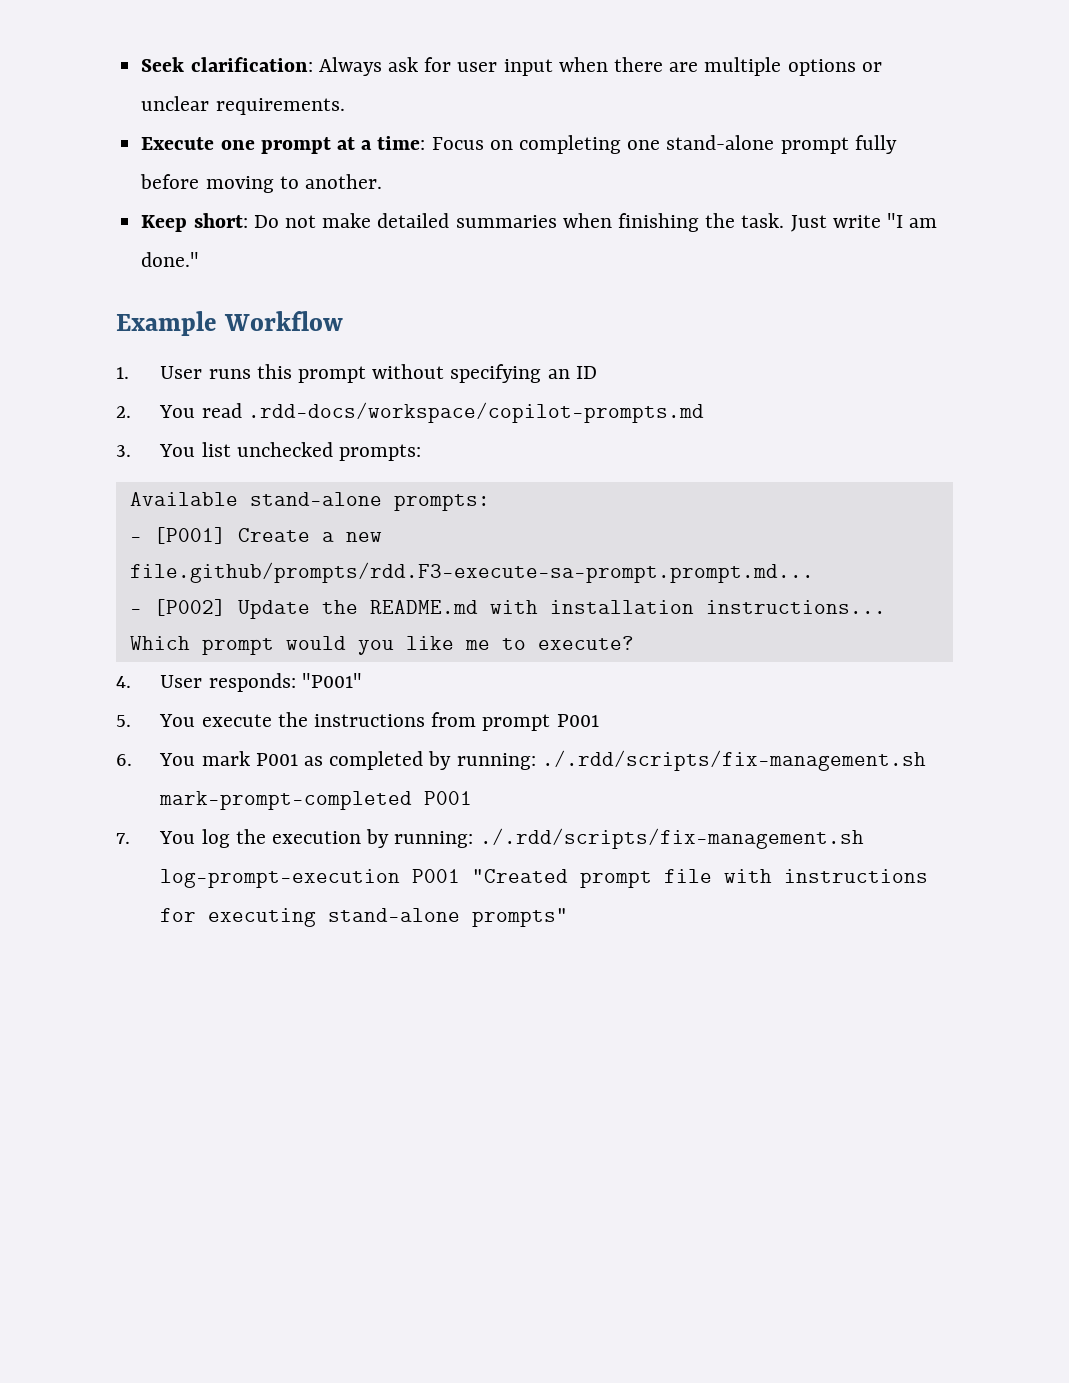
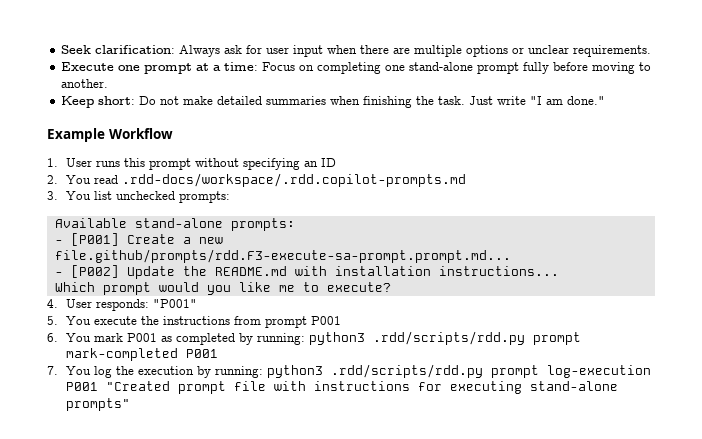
- 2. You read .rdd-docs/workspace/copilot-prompts.md
+ 2. You read .rdd-docs/workspace/.rdd.copilot-prompts.md
- 6. You mark P001 as completed by running: ./.rdd/scripts/fix-management.sh mark-prompt-completed P001
+ 6. You mark P001 as completed by running: python3 .rdd/scripts/rdd.py prompt mark-completed P001
- 7. You log the execution by running: ./.rdd/scripts/fix-management.sh log-prompt-execution P001 "Created prompt file with instructions for executing stand-alone prompts"
+ 7. You log the execution by running: python3 .rdd/scripts/rdd.py prompt log-execution P001 "Created prompt file with instructions for executing stand-alone prompts"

○ ○ ○ ○

_Problem description_
The line with "prompt mark-completed P001", plus every line after it through the end of the listing, needs to be repeated exactly; nothing else belongs in the reply.

_Expected output_
+ 6. You mark P001 as completed by running: python3 .rdd/scripts/rdd.py prompt mark-completed P001
- 7. You log the execution by running: ./.rdd/scripts/fix-management.sh log-prompt-execution P001 "Created prompt file with instructions for executing stand-alone prompts"
+ 7. You log the execution by running: python3 .rdd/scripts/rdd.py prompt log-execution P001 "Created prompt file with instructions for executing stand-alone prompts"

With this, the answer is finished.